John left early Wednesday morning and took Michael home with him. God graciously provided care for Michael to attend coop and a class on Thursday and stay in Minnesota for a few days. I kept Phoebe with me. She has been a blessing for me even though it has been difficult for both of us. That afternoon we met with a radiation oncologist, Dr. Raj Dahiya, about Cyberknife therapy for Dad. My Dad knew that he wanted this treatment immediately versus chemotherapy or photon therapy. http://www.cyberknife.com/cyberknife-overview/what-cyberknife.aspx?langtype=1033
It took some time to find a hospital that takes Dad's insurance to do the marker placement, (the hospital Dr. Dahiya uses did not contract with Dad's insurance, it confuses me as he has medicare and I thought every hospital had to take medicare but I guess it depends on what you have for part D???) This takes us almost to where we are presently in my Dad's care. I will write more in the next post the 2 weeks I haven't yet written about it.

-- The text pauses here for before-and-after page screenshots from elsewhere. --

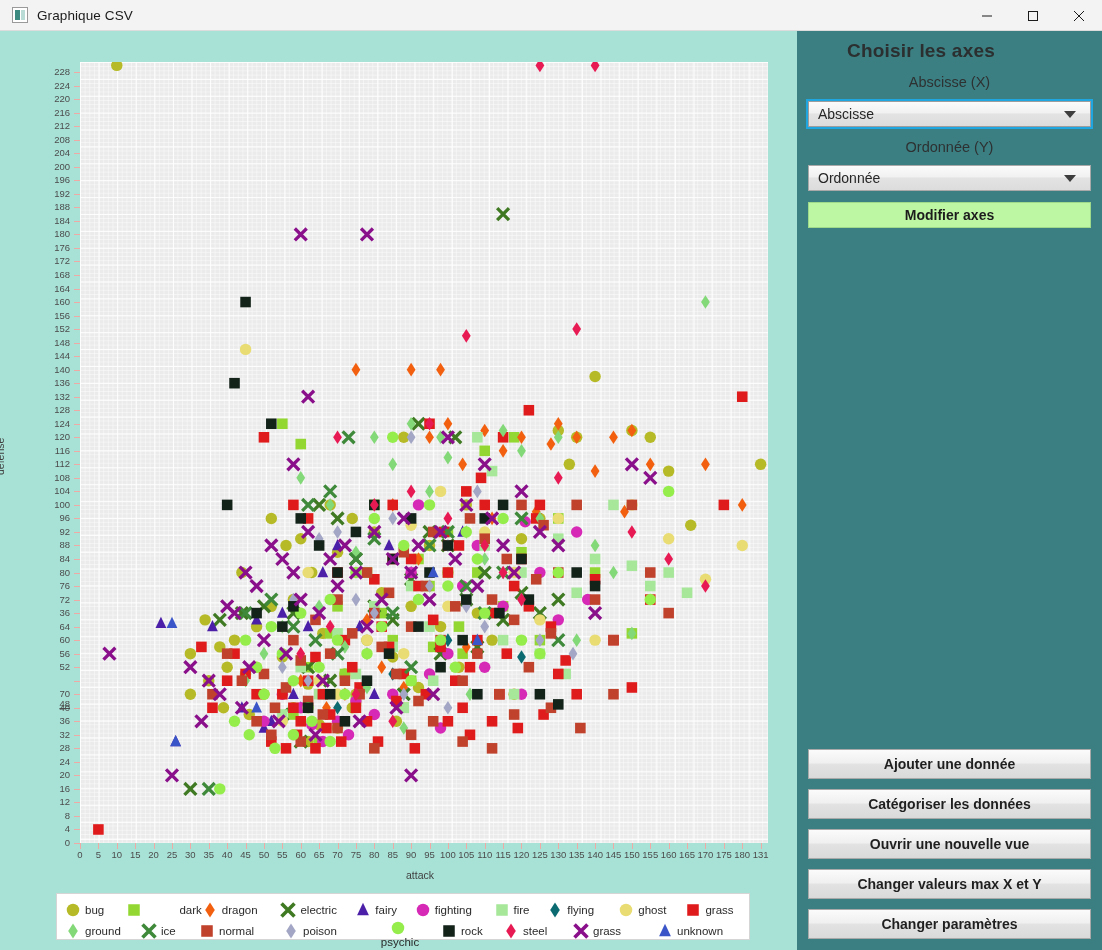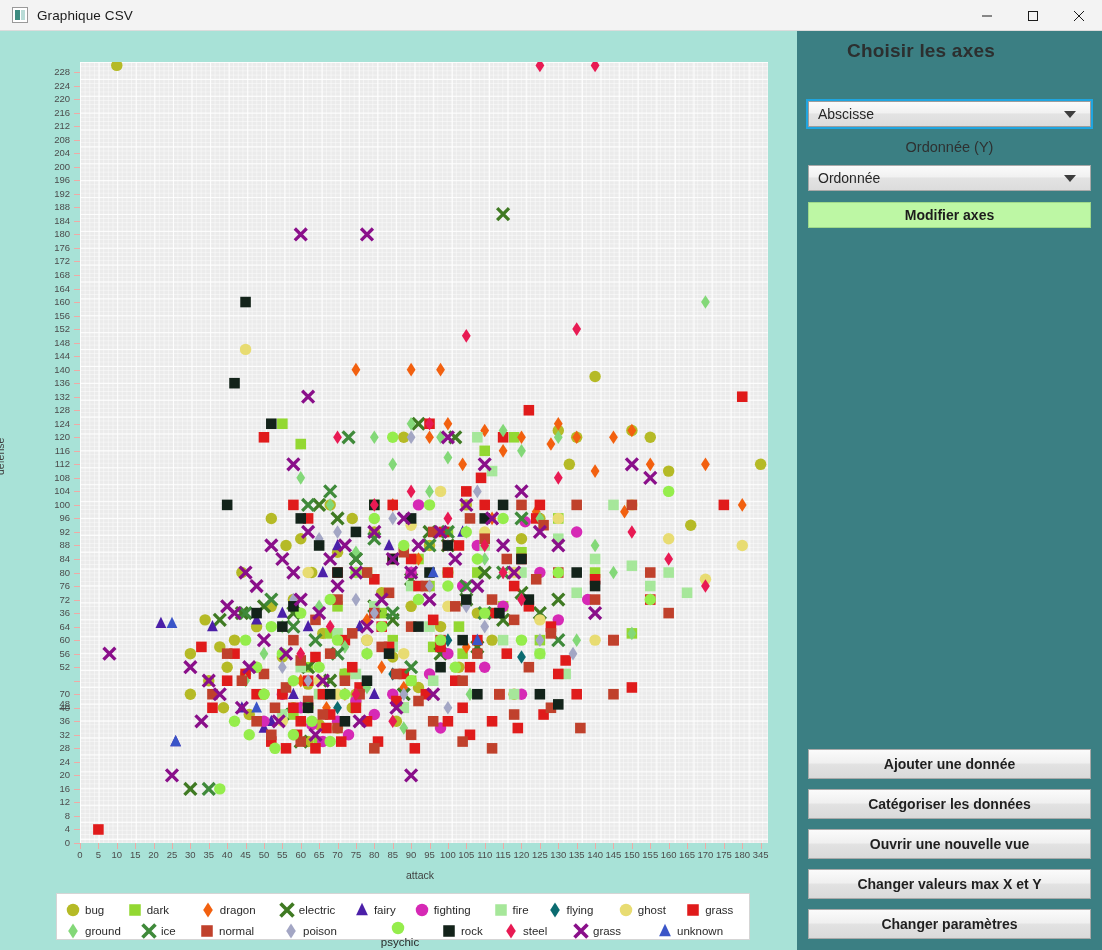--- a/index.html
+++ b/index.html
@@ -1236,6 +1236,7 @@
 
     <div id="panel">
       <div id="panel-title">Choisir les axes</div>
+      <div class="panel-sublabel" style="top:43px">Abscisse (X)</div>
       <div class="combo focused" style="top:70px">
         <span>Abscisse</span>
         <span class="caret"></span>

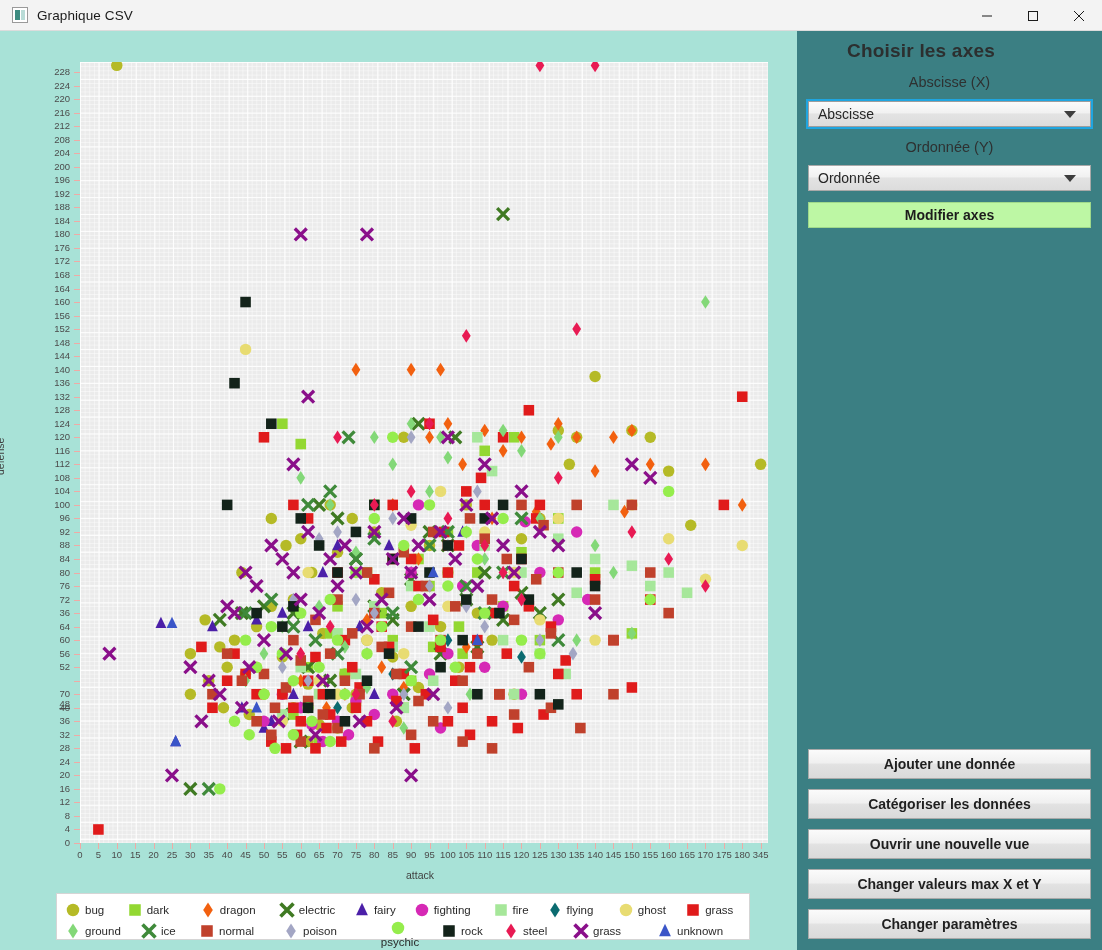--- a/index.html
+++ b/index.html
@@ -416,7 +416,7 @@
           <div class="xtick-line" style="left: 742.246px;"></div>
           <div class="xtick-label" style="left: 727.246px;">180</div>
           <div class="xtick-line" style="left: 760.642px;"></div>
-          <div class="xtick-label" style="left: 745.642px;">345</div>
+          <div class="xtick-label" style="left: 745.642px;">131</div>
         </div>
       <div id="plot-frame">
         <svg id="scatter" viewBox="0 0 688 781" preserveAspectRatio="none">

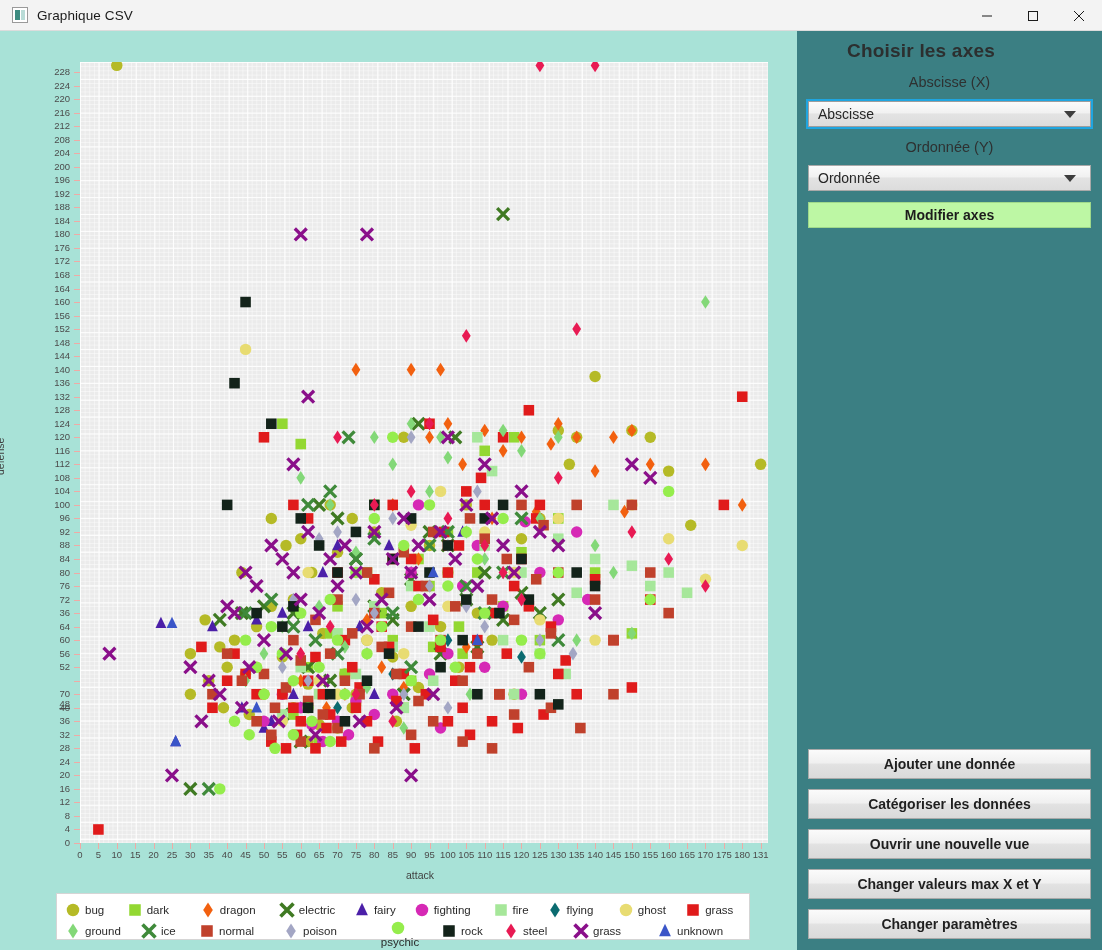--- a/index.html
+++ b/index.html
@@ -1085,7 +1085,7 @@
             </span>
             <span>bug</span>
           </div>
-          <div class="legend-item" style="width: 76px;">
+          <div class="legend-item" style="width: 76px; gap: 33px;">
             <span class="legend-mark">
               <svg width="16" height="16" viewBox="0 0 16 16">
                 <rect x="2.24" y="2.24" width="11.52" height="11.52" fill="#93d832"></rect>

The time has come in my family for the Changing of the Guard. As my parents are having difficulty caring for themselves, the responsibility and care have now become our role. I have had this happen before when my Mother battled cancer which had metastasized to the brain 16 years ago. I was single then and it was much different. My parents spent years of their life loving and caring and sacrificing for us to become who we are. It is now time to honor them as they have become dependent during this time. I am acutely aware we are walking in the shadow of death compared to others in our journey of life. I have felt carried by God's hand and witnessed small graces along the way. I will share those along the way for those who wish to follow this journey.